I recognize the song almost immediately. It’s quickly become one of my favorite Manic at Midnight songs. It’s called “Someday,” and it’s a song Asher wrote for their latest album. It’s as beautiful as it is tragic, talking about how he’s so alone, but maybe someday it will all be worth it.

Hendrix plays the chorus perfectly on the first and second tries.

But it’s the third that his fingers stick, and the music comes to an abrupt halt. He stares at his hand and the way his fingers curl, as if they just betrayed him.

Dr. Deshmukh nods and jots down a few notes. She doesn’t say anything but asks him to play it again. He does, five more times. He’s only successful on two of the attempts.

“It’s not usually this bad,” he tells her. “I can get through a whole concert with maybe one mistake, if any.”

“You’re stressed,” she explains. “That, combined with the repetitions, is causing your symptoms to worsen.”

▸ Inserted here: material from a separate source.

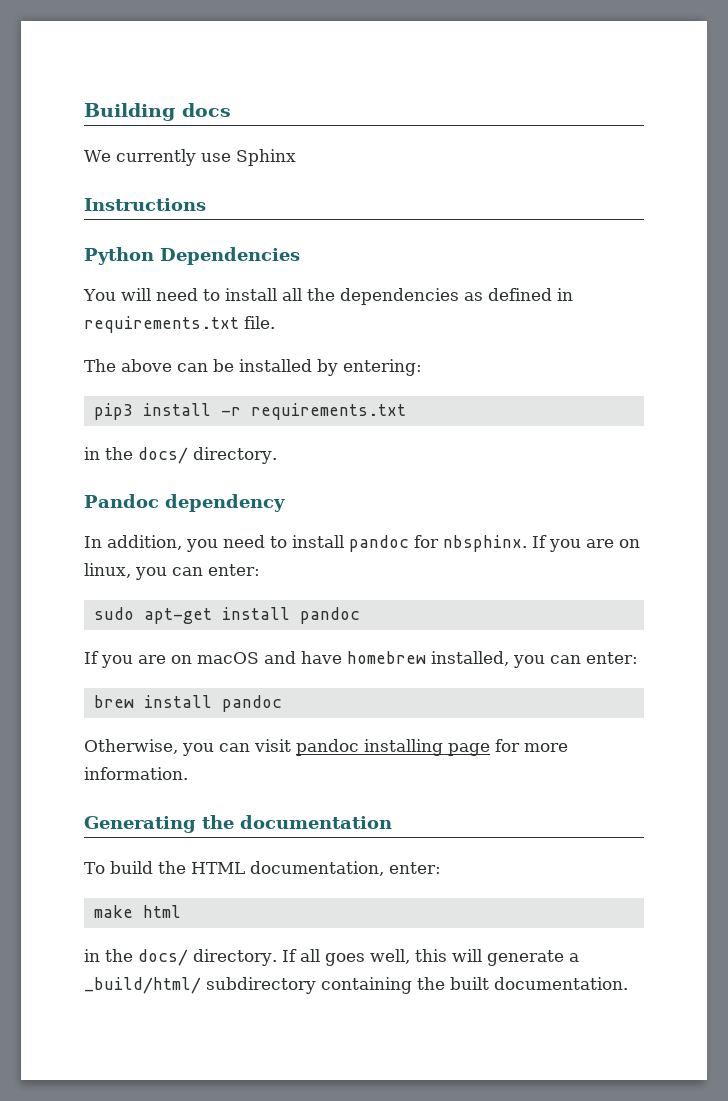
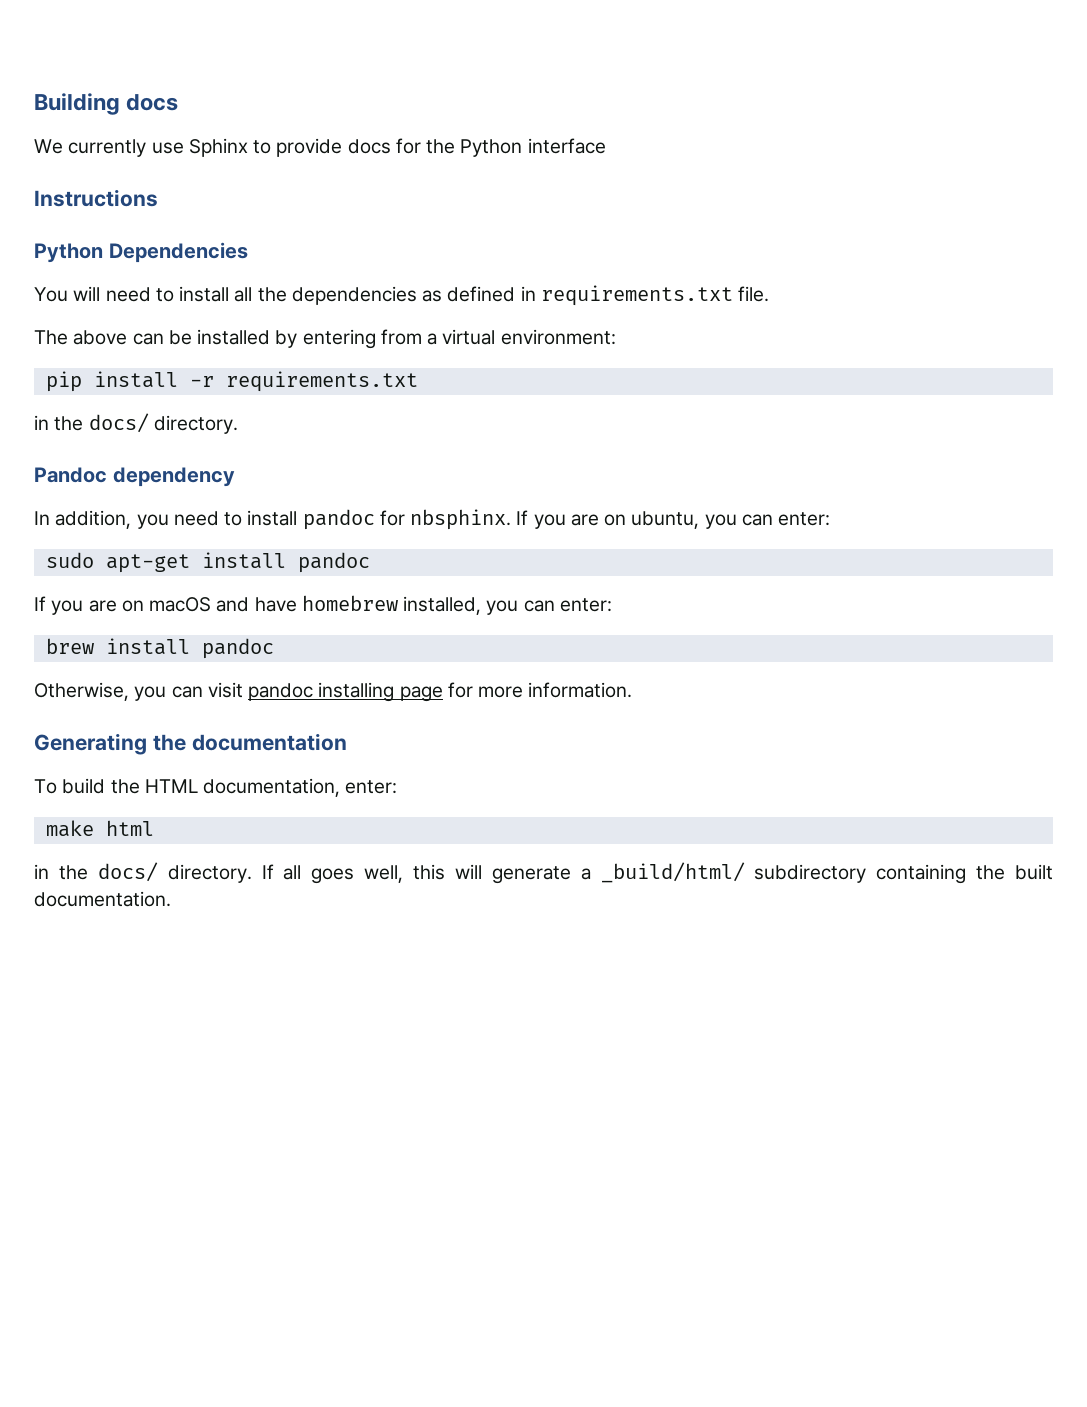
(296, 157) none -> [253,138,606,157] to provide docs for the Python interface
[343,359,422,376] [93,403,133,420] entering: // pip3 -> [302,329,616,349] [45,371,82,392] entering from a virtual environment: // pip
[84,563,131,578] linux, -> [631,511,700,529] ubuntu,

“So I’m guessing I failed that test?” he says after she tells him she’s seen enough, and he places it back in the case.

“It wasn’t a test, Hendrix, and you are a very talented musician,” she says.

“But for how much longer?”

She folds her hands in her lap and tilts her head in a way that’s all too familiar, because it’s the same expression I have just before I deliver bad news to one of my patients.